Computed tomography-based radiomics quantification predicts epidermal growth factor receptor mutation status and efficacy of first-line targeted therapy in lung adenocarcinoma

Meilin Jiang; Pei Yang; Jing Li; Wenying Peng; Xingxiang Pu; Bolin Chen; Jia Li; Jingyi Wang; Lin Wu

doi:10.3389/fonc.2022.985284

Computed tomography-based radiomics quantification predicts epidermal growth factor receptor mutation status and efficacy of first-line targeted therapy in lung adenocarcinoma

Front Oncol. 2022 Aug 16:12:985284. doi: 10.3389/fonc.2022.985284. eCollection 2022.

Authors

Meilin Jiang¹, Pei Yang^{2

3}, Jing Li⁴, Wenying Peng⁵, Xingxiang Pu¹, Bolin Chen¹, Jia Li¹, Jingyi Wang¹, Lin Wu¹

Affiliations

¹ The Second Department of Thoracic Oncology, Hunan Cancer Hospital, The Affiliated Cancer Hospital of Xiangya School of Medicine, Central South University, Changsha, China.
² The General Surgery Department of Xiangya Hospital Affiliated to Central South University, Changsha, China.
³ The National Clinical Research Center for Geriatric Disorders of Xiangya Hospital Affiliated to Central South University, Changsha, China.
⁴ Medical Oncology, Hunan Cancer Hospital, The Affiliated Cancer Hospital of Xiangya School of Medicine, Central South University, Changsha, China.
⁵ The Second Department of Oncology, Yunnan Cancer Hospital, The Third Affiliated Hospital of Kunming Medical University, Yunnan Cancer Center, Kunming, China.

Abstract

Background: Biomarkers that predict the efficacy of first-line tyrosine kinase inhibitors (TKIs) are pivotal in epidermal growth factor receptor (EGFR) mutant advanced lung adenocarcinoma. Imaging-based biomarkers have attracted much attention in anticancer therapy. This study aims to use the machine learning method to distinguish EGFR mutation status and further explores the predictive role of EGFR mutation-related radiomics features in response to first-line TKIs.
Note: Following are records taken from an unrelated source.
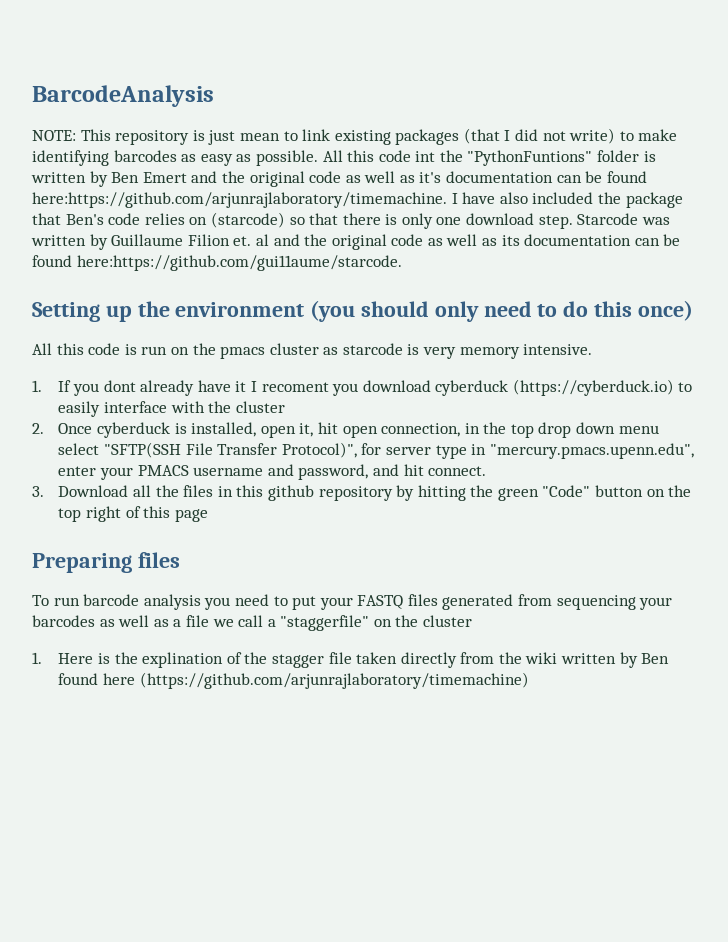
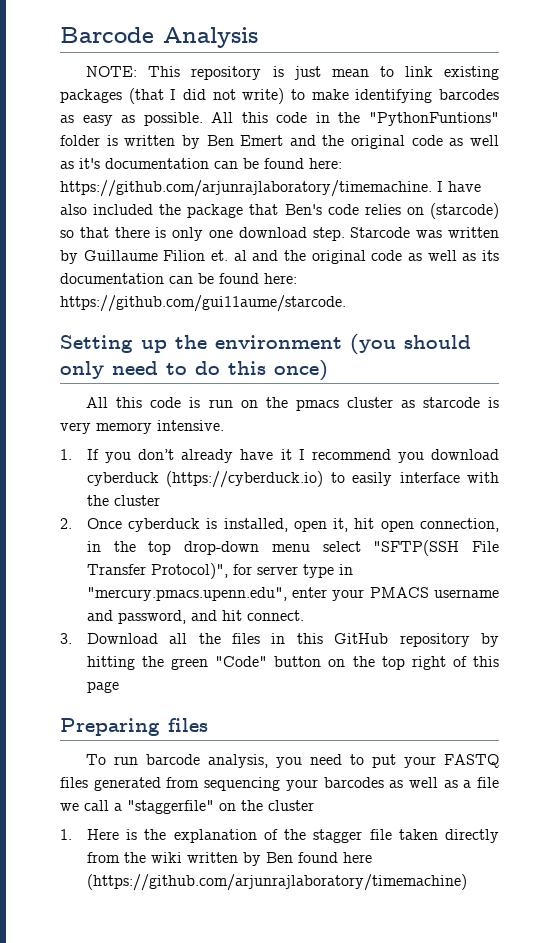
[32,85,214,107] BarcodeAnalysis -> [60,27,258,48] Barcode Analysis
[415,151,436,162] int -> [315,112,330,123] in
[32,192,447,208] here:https://github.com/arjunrajlaboratory/timemachine. -> [309,158,342,169] [60,180,432,197] here: https://github.com/arjunrajlaboratory/timemachine.
[76,255,402,271] here:https://github.com/gui11aume/starcode. -> [264,273,297,284] [60,295,346,312] here: https://github.com/gui11aume/starcode.
[103,380,136,392] dont -> [138,449,175,460] don’t
[261,382,329,392] recoment -> [311,449,391,460] recommend
[538,422,616,438] drop down -> [184,541,260,555] drop-down
[267,485,314,501] github -> [334,633,389,644] GitHub
[143,594,201,610] analysis -> [208,754,269,768] analysis,
[142,652,224,668] explination -> [173,829,257,843] explanation

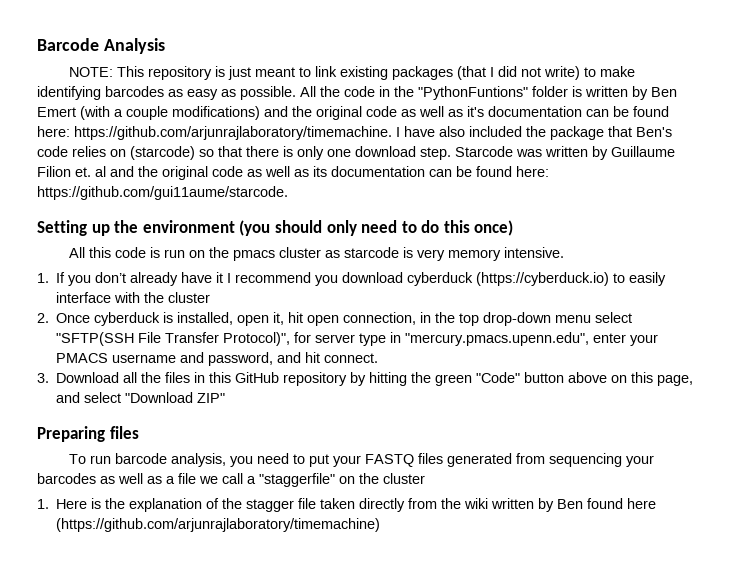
[331,69,369,77] mean -> [255,67,296,77] meant
[241,112,268,123] this -> [320,86,340,97] the
(284, 140) none -> [80,106,260,120] (with a couple modifications)
[328,656,499,670] [86,681,119,693] on the top right of this page -> [568,372,694,386] [56,392,226,403] above on this page, and select "Download ZIP"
Methods: We retrospectively analyzed pretreatment CT images and clinical information from a cohort of lung adenocarcinomas. We entered the top-ranked features into a support vector machine (SVM) classifier to establish a radiomics signature that predicted EGFR mutation status. Furthermore, we identified the best response-related features based on EGFR mutant-related features in first-line TKI therapy patients. Then we test and validate the predictive effect of the best response-related features for progression-free survival (PFS).
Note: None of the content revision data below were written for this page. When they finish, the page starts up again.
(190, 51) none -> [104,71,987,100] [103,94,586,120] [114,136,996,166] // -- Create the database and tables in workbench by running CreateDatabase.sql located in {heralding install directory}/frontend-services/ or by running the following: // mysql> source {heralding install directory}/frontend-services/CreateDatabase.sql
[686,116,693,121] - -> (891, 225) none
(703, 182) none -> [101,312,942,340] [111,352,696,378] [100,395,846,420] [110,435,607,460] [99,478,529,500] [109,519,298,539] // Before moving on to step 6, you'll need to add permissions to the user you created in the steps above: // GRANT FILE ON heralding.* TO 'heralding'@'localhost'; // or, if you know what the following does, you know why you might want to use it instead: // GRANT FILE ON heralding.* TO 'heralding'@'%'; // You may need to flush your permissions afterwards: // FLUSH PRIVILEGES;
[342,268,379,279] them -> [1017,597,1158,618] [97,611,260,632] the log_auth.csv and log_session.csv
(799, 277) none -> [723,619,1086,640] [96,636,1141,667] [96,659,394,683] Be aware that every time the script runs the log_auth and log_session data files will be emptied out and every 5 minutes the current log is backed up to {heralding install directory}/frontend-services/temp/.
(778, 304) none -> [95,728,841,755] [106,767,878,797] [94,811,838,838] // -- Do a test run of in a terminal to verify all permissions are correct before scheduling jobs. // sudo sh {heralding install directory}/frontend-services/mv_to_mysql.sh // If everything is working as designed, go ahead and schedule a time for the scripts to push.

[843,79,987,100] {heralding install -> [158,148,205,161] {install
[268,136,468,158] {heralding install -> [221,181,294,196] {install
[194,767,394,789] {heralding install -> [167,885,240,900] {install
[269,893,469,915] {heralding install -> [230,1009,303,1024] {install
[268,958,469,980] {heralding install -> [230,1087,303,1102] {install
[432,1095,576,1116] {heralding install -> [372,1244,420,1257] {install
Results: Six hundred ninety-two patients were enrolled in building radiomics signatures. The 13 top-ranked features were input into an SVM classifier to establish the radiomics signature of the training cohort (n = 514), and the predictive score of the radiomics signature was assessed on an independent validation group with 178 patients and obtained an area under the curve (AUC) of 74.13%, an F1 score of 68.29%, a specificity of 79.55%, an accuracy of 70.79%, and a sensitivity of 62.22%. More importantly, the skewness-Low (≤0.882) or 10th percentile-Low group (≤21.132) had a superior partial response (PR) rate than the skewness-High or 10th percentile-High group (p < 0.01). Higher skewness (hazard ratio (HR) = 1.722, p = 0.001) was also found to be significantly associated with worse PFS.
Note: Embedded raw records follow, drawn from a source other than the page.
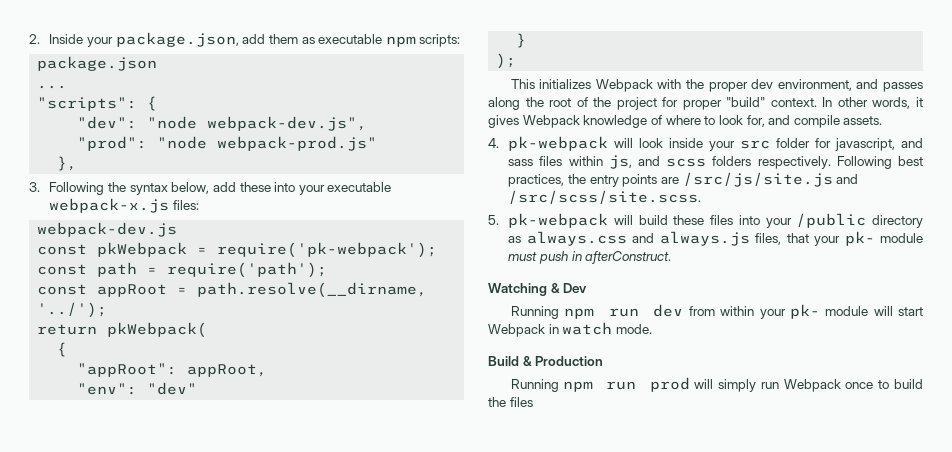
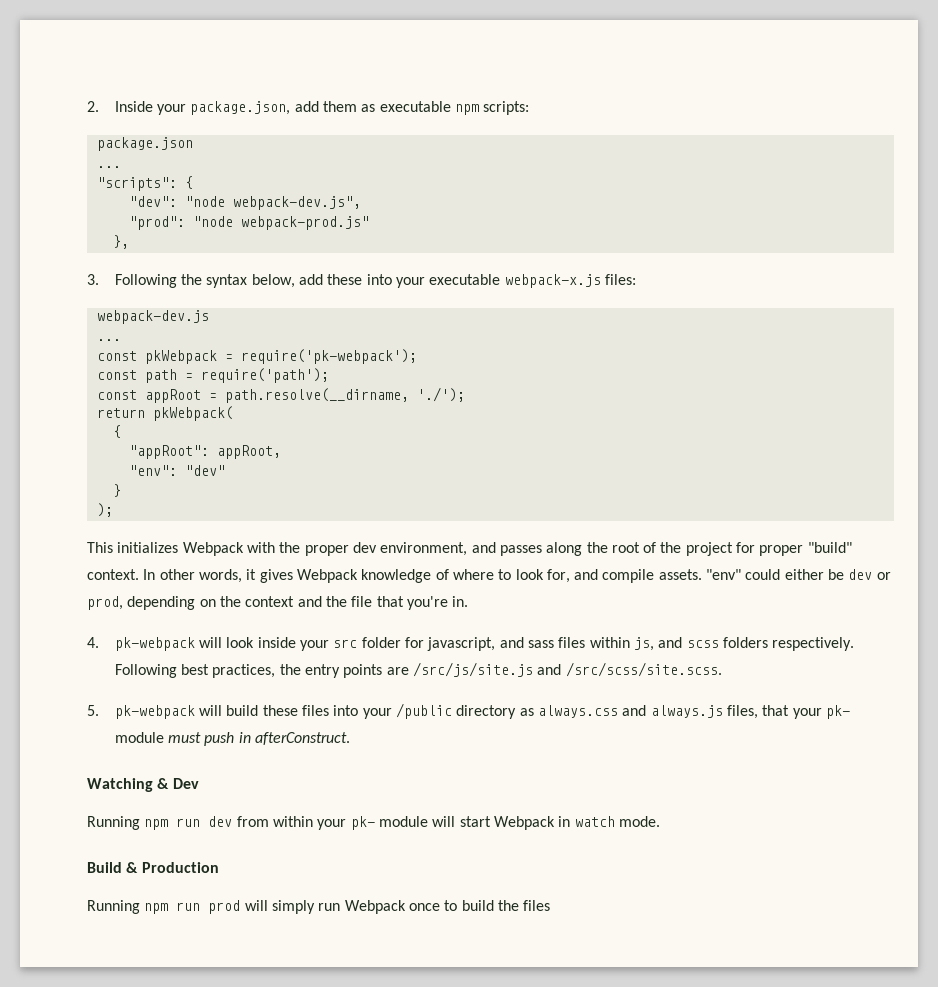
(178, 229) none -> [96,339,121,341] // ...
[37,302,108,318] '../'); -> [416,387,465,402] './');
(883, 120) none -> [706,569,891,580] [87,596,469,610] "env" could either be dev or prod, depending on the context and the file that you're in.

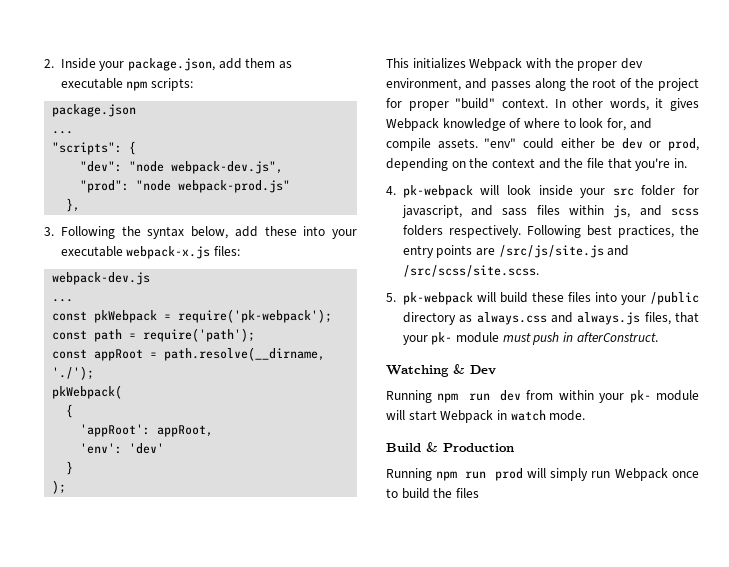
[96,408,145,418] return -> (95, 373) none
[128,445,209,459] "appRoot": -> [80,424,151,437] 'appRoot':
[128,465,225,476] "env": "dev" -> [80,443,165,454] 'env': 'dev'

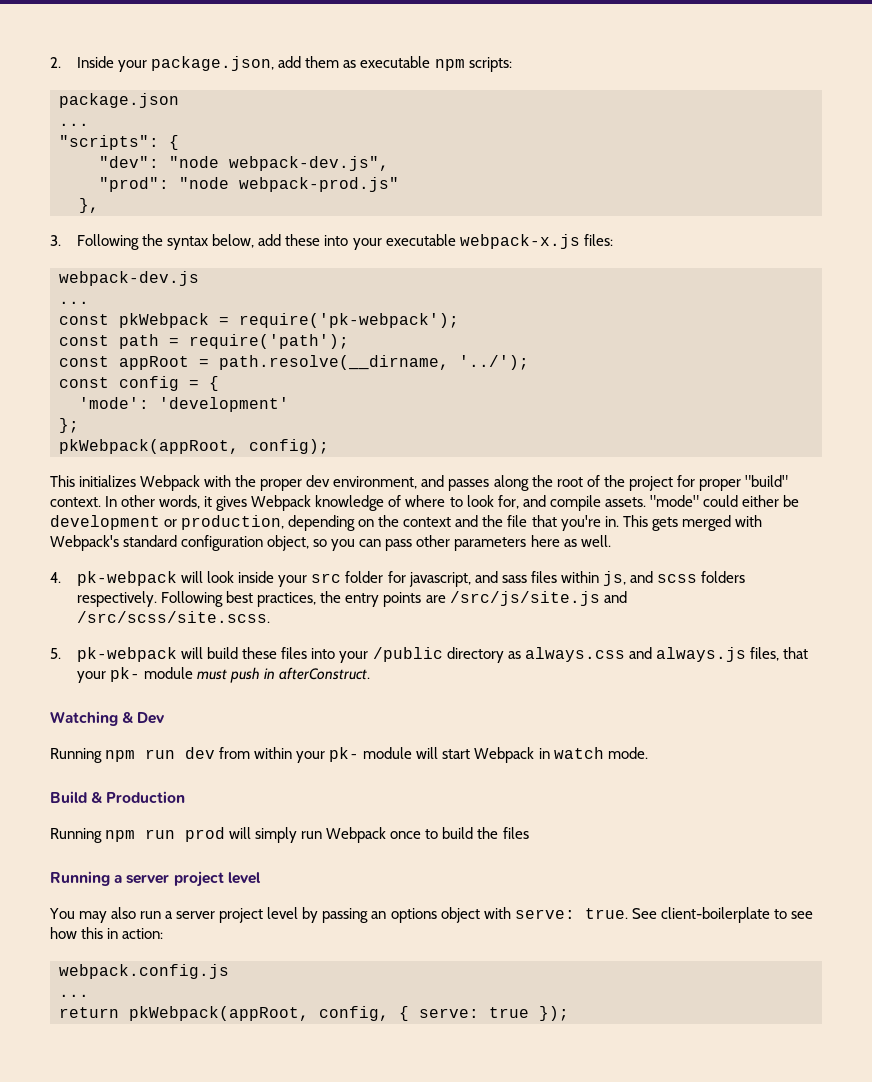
[52,366,95,380] [52,385,123,399] [66,404,74,418] [80,424,214,437] [80,443,165,454] [66,461,74,475] [52,480,67,494] './'); // pkWebpack( // { // 'appRoot': appRoot, // 'env': 'dev' // } // ); -> [459,355,529,370] [59,376,219,391] [79,397,289,412] [59,418,79,433] [59,439,329,454] '../'); // const config = { // 'mode': 'development' // }; // pkWebpack(appRoot, config);
[484,138,517,148] "env" -> [649,495,699,507] "mode"
[621,138,699,151] dev or prod, -> [50,515,285,530] development or production,
(687, 163) none -> [622,515,762,531] [50,535,611,551] This gets merged with Webpack's standard configuration object, so you can pass other parameters here as well.
(479, 493) none -> [50,871,261,887] [49,907,813,923] [50,927,164,939] [59,964,229,979] [59,994,89,997] [59,1006,569,1021] // Running a server project level // You may also run a server project level by passing an options object with serve: true. See client-boilerplate to see how this in action: // webpack.config.js // ... // return pkWebpack(appRoot, config, { serve: true });

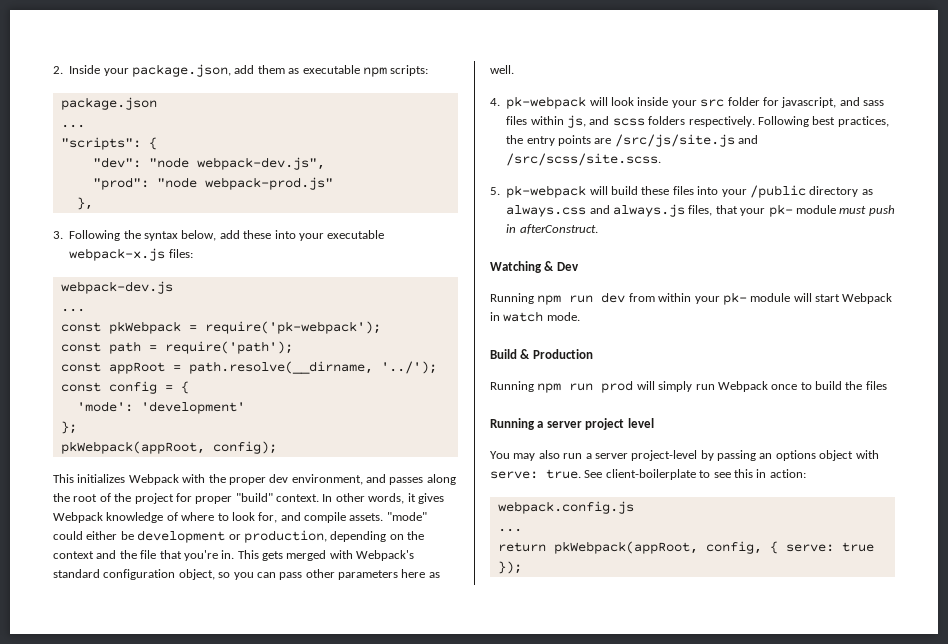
[219,907,299,923] project level -> [631,450,698,461] project-level
[50,927,77,939] how -> (731, 475) none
Conclusions: The radiomics signature can be used to predict EGFR mutation status. Skewness may contribute to the stratification of disease progression in lung cancer patients treated with first-line TKIs.

Keywords: computed tomography; epidermal growth factor receptor mutation status; lung adenocarcinoma; machine learning; radiomic response biomarker.